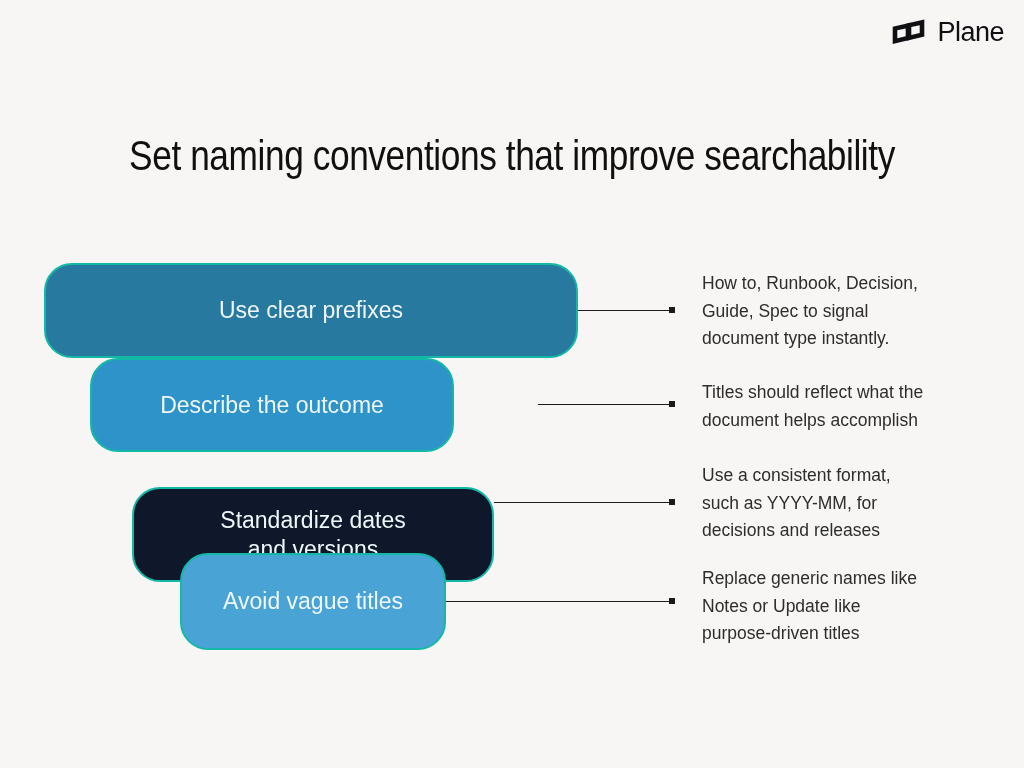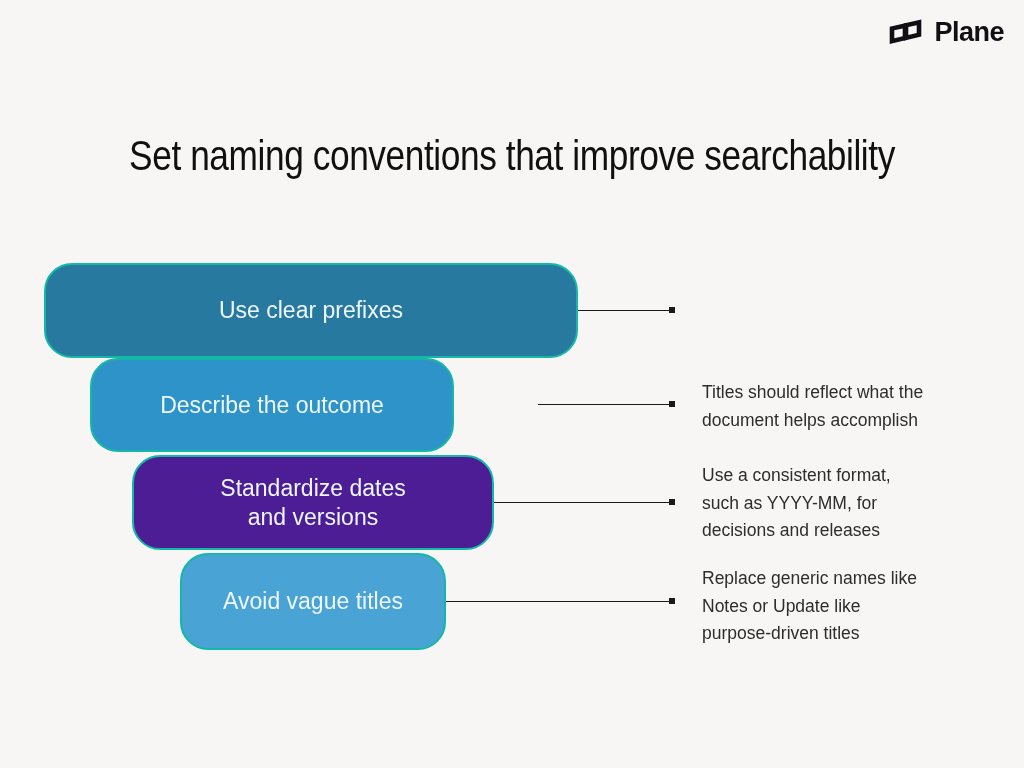--- a/index.html
+++ b/index.html
@@ -18,7 +18,7 @@
     display: flex; align-items: center; gap: 8px;
   }
   .logo-text {
-    font-size: 27px; font-weight: 700; color: #101014;
+    font-size: 27px; font-weight: 400; color: #101014;
     letter-spacing: -0.5px;
   }
 

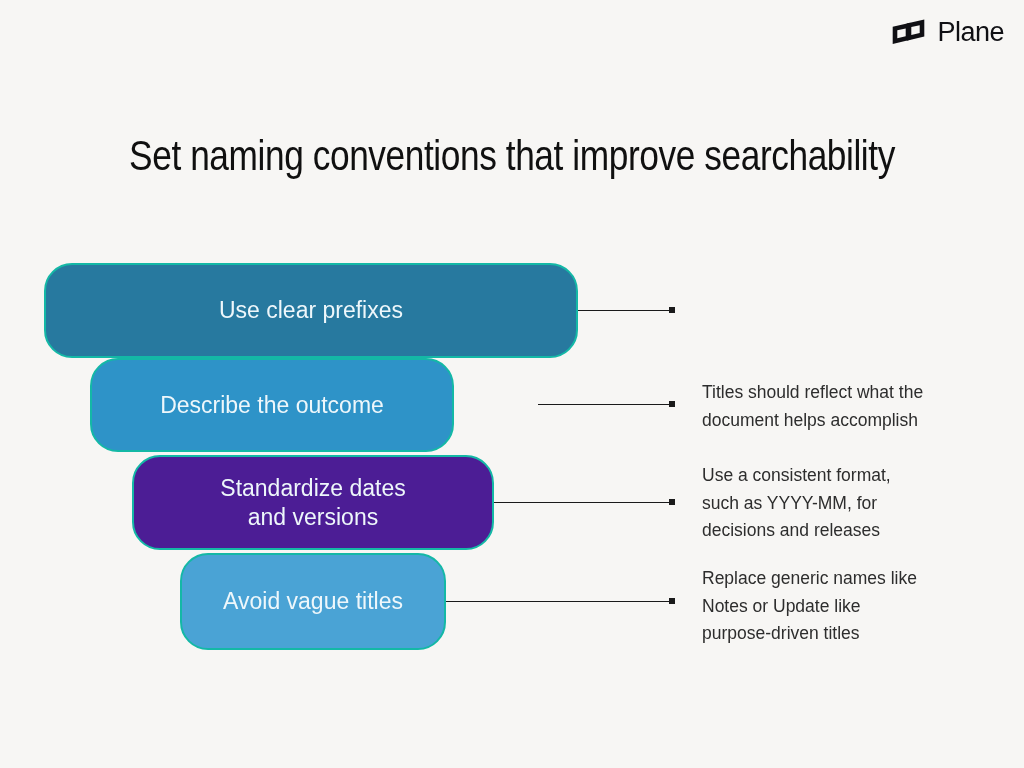--- a/index.html
+++ b/index.html
@@ -110,6 +110,9 @@
   <div class="connector conn3"></div>
   <div class="connector conn4"></div>
 
+  <div class="desc desc1">How to, Runbook, Decision,
+Guide, Spec to signal
+document type instantly.</div>
   <div class="desc desc3">Use a consistent format,
 such as YYYY-MM, for
 decisions and releases</div>

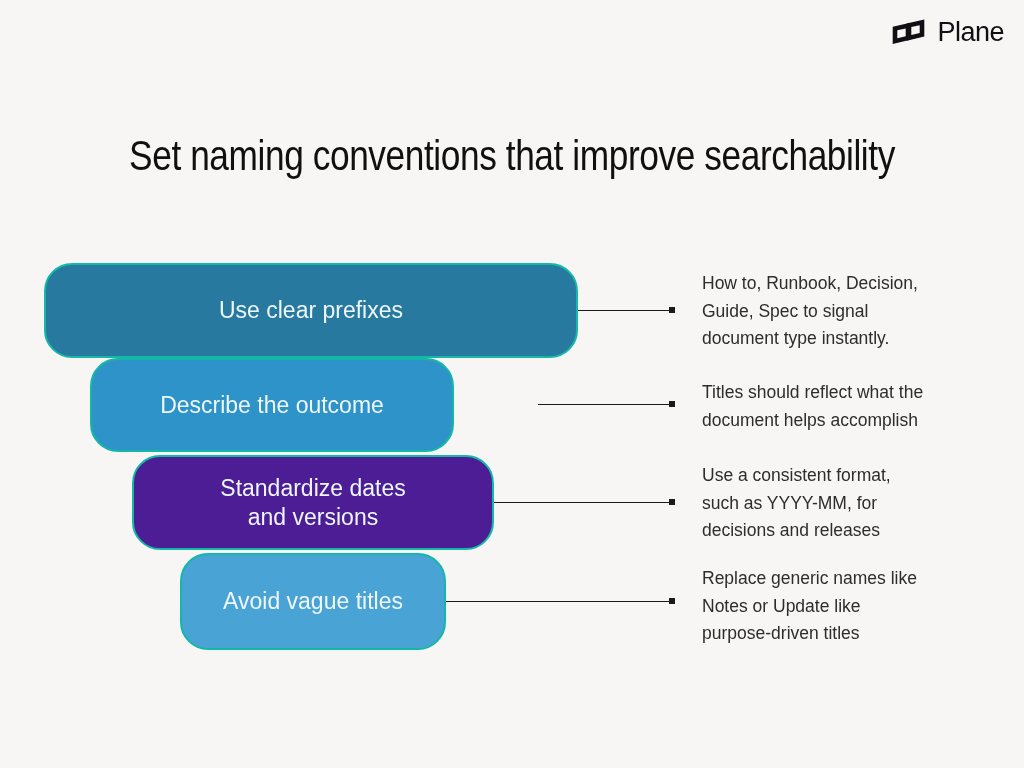--- a/index.html
+++ b/index.html
@@ -97,7 +97,7 @@
   <div class="step step2" style="background: rgb(46, 147, 200);">
     <span class="step-label">Describe the outcome</span>
   </div>
-  <div class="step step3" style="background: #4c1d95;">
+  <div class="step step3" style="background: #0f172a; margin-top: 32px;">
     <span class="step-label">Standardize dates
 and versions</span>
   </div>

══════════

*Required work*
In the transcription, every picture is to be excluded and the records above given again exactly.

*Task response*
--- a/index.html
+++ b/index.html
@@ -18,7 +18,7 @@
     display: flex; align-items: center; gap: 8px;
   }
   .logo-text {
-    font-size: 27px; font-weight: 700; color: #101014;
+    font-size: 27px; font-weight: 400; color: #101014;
     letter-spacing: -0.5px;
   }
 

--- a/index.html
+++ b/index.html
@@ -110,6 +110,9 @@
   <div class="connector conn3"></div>
   <div class="connector conn4"></div>
 
+  <div class="desc desc1">How to, Runbook, Decision,
+Guide, Spec to signal
+document type instantly.</div>
   <div class="desc desc3">Use a consistent format,
 such as YYYY-MM, for
 decisions and releases</div>

--- a/index.html
+++ b/index.html
@@ -97,7 +97,7 @@
   <div class="step step2" style="background: rgb(46, 147, 200);">
     <span class="step-label">Describe the outcome</span>
   </div>
-  <div class="step step3" style="background: #4c1d95;">
+  <div class="step step3" style="background: #0f172a; margin-top: 32px;">
     <span class="step-label">Standardize dates
 and versions</span>
   </div>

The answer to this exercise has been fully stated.